▼▼▼

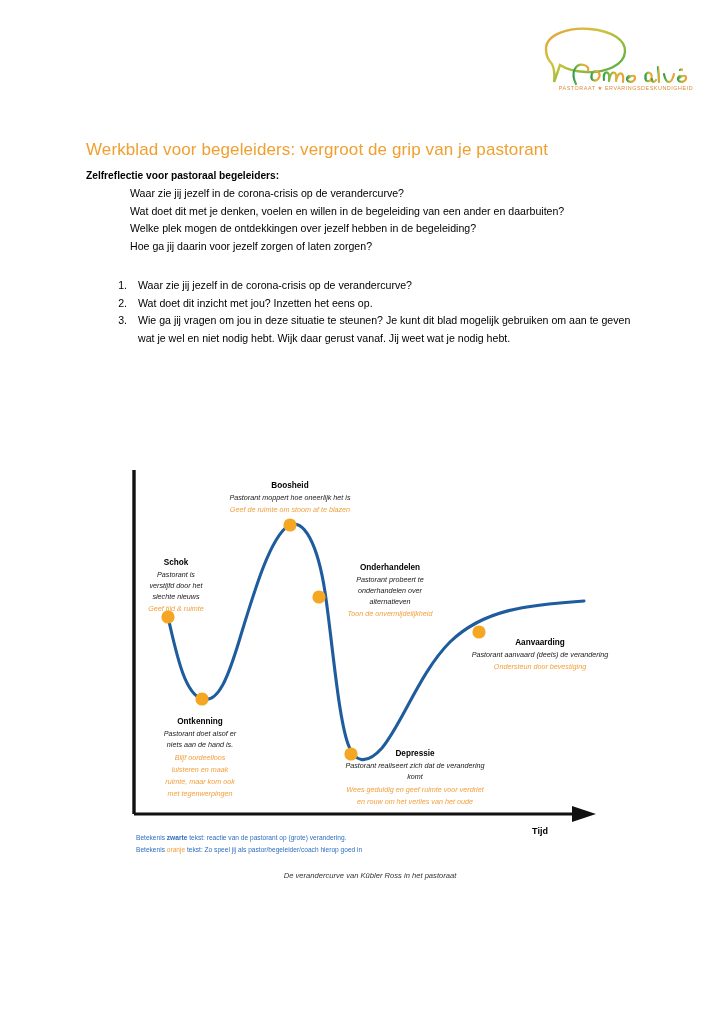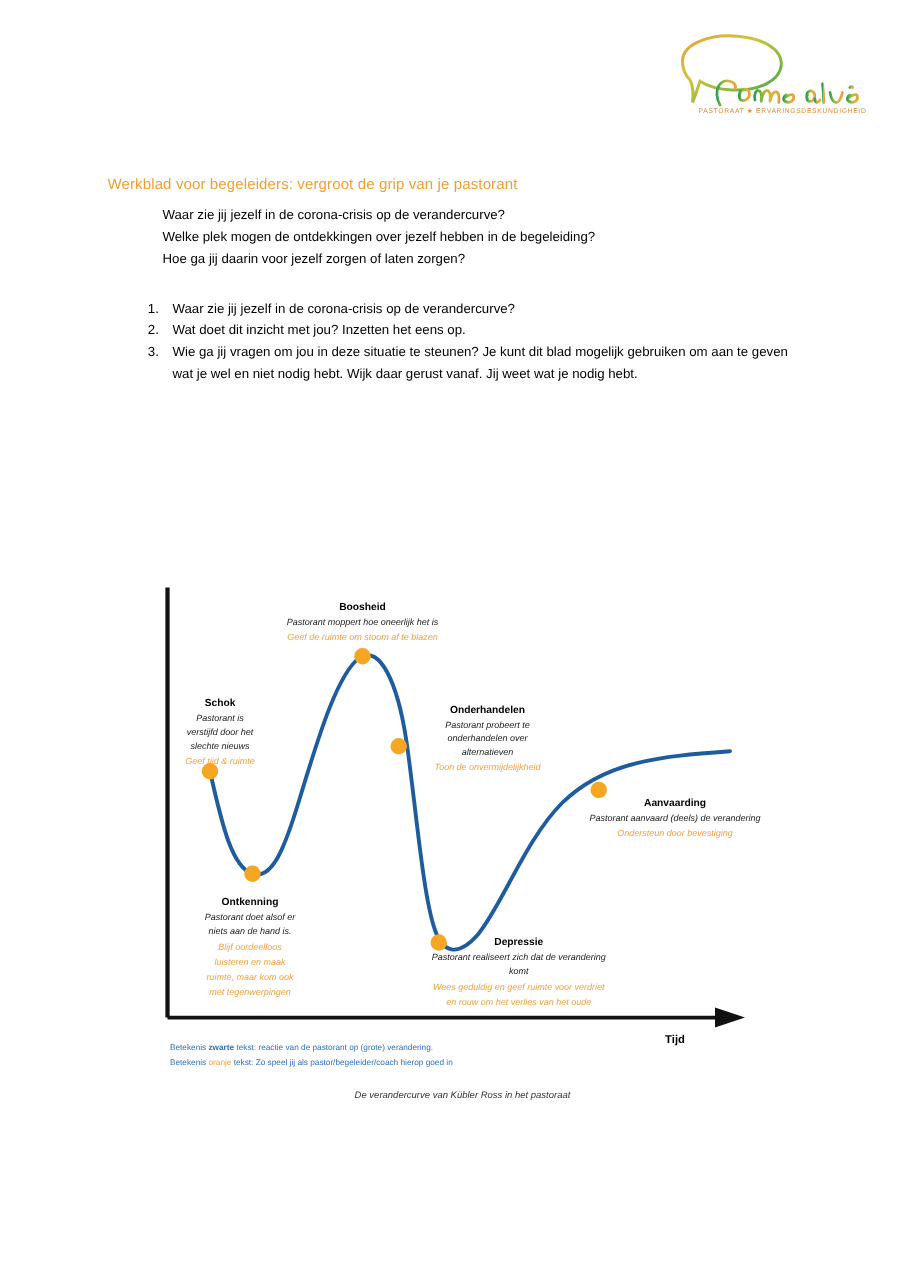--- a/index.html
+++ b/index.html
@@ -40,21 +40,21 @@
 
   
   #doc {
     position: absolute;
     left: 86px;
     top: 140px;
     width: 552px;
   }
   #page-title {
     color: #f0a030;
-    font-size: 12px;
+    font-size: 17px;
     font-weight: normal;
     margin: 0 0 10px 0;
     letter-spacing: 0.1px;
   }
   #intro-line {
     font-size: 9.2px;
     font-style: italic;
     font-weight: bold;
     margin: 0 0 22px 0;
     letter-spacing: -0.1px;
@@ -147,22 +147,24 @@
     </g>
   </svg>
   <div class="logo-sub">PASTORAAT  ★  ERVARINGSDESKUNDIGHEID</div>
 </div>
 
 <div id="doc">
 
   <h1 id="page-title">Werkblad voor begeleiders: vergroot de grip van je pastorant</h1>
 
 
+  <h2 class="section-head">Zelfreflectie voor pastoraal begeleiders:</h2>
   <ul class="plain-list">
     <li>Waar zie jij jezelf in de corona-crisis op de verandercurve?</li>
+    <li>Wat doet dit met je denken, voelen en willen in de begeleiding van een ander en daarbuiten?</li>
     <li>Welke plek mogen de ontdekkingen over jezelf hebben in de begeleiding?</li>
     <li>Hoe ga jij daarin voor jezelf zorgen of laten zorgen?</li>
   </ul>
 
   <ol class="num-list">
     <li>Waar zie jij jezelf in de corona-crisis op de verandercurve?</li>
     <li>Wat doet dit inzicht met jou? Inzetten het eens op.</li>
     <li>Wie ga jij vragen om jou in deze situatie te steunen? Je kunt dit blad mogelijk gebruiken om aan te geven wat je wel en niet nodig hebt. Wijk daar gerust vanaf. Jij weet wat je nodig hebt.</li>
   </ol>
 </div>

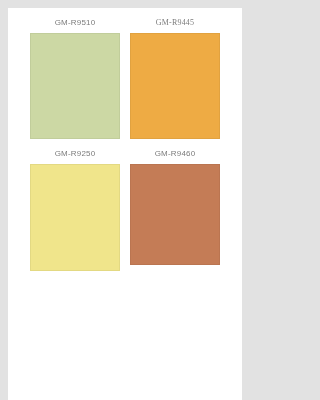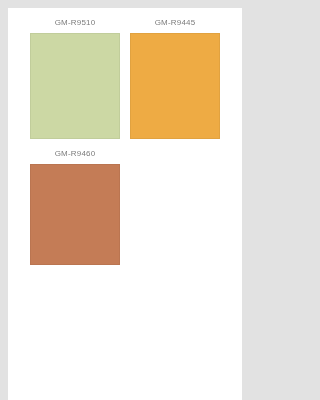--- a/index.html
+++ b/index.html
@@ -74,25 +74,29 @@
 
 <div class="palette-card" style="background: rgb(255, 255, 255);">
   <div class="swatch-grid">
 
     <div class="swatch-cell row-1">
       <div class="swatch-label" style="color: rgb(124, 124, 124);">GM-R9510</div>
       <div class="swatch-chip" style="background-color: rgb(204, 216, 164);"></div>
     </div>
 
     <div class="swatch-cell row-1">
-      <div class="swatch-label" style="color: rgb(124, 124, 124);">GM-R9445</div>
+      <div class="swatch-label" style="color: rgb(124, 124, 124); font-family: Liberation Serif, serif;">GM-R9445</div>
       <div class="swatch-chip" style="background-color: rgb(238, 171, 68);"></div>
     </div>
 
 
+    <div class="swatch-cell row-2">
+      <div class="swatch-label" style="color: rgb(124, 124, 124);">GM-R9250</div>
+      <div class="swatch-chip" style="background-color: rgb(240, 229, 139);"></div>
+    </div>
 
     <div class="swatch-cell row-3">
       <div class="swatch-label" style="color: rgb(124, 124, 124); text-align: center;">GM-R9460</div>
       <div class="swatch-chip" style="background-color: rgb(196, 124, 86);"></div>
     </div>
 
 
   </div>
 </div>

▲▲▲

Your goal —
Nothing but a number should be given for this: how many lines in the entries above contain "begeleiding"?

Response area —
2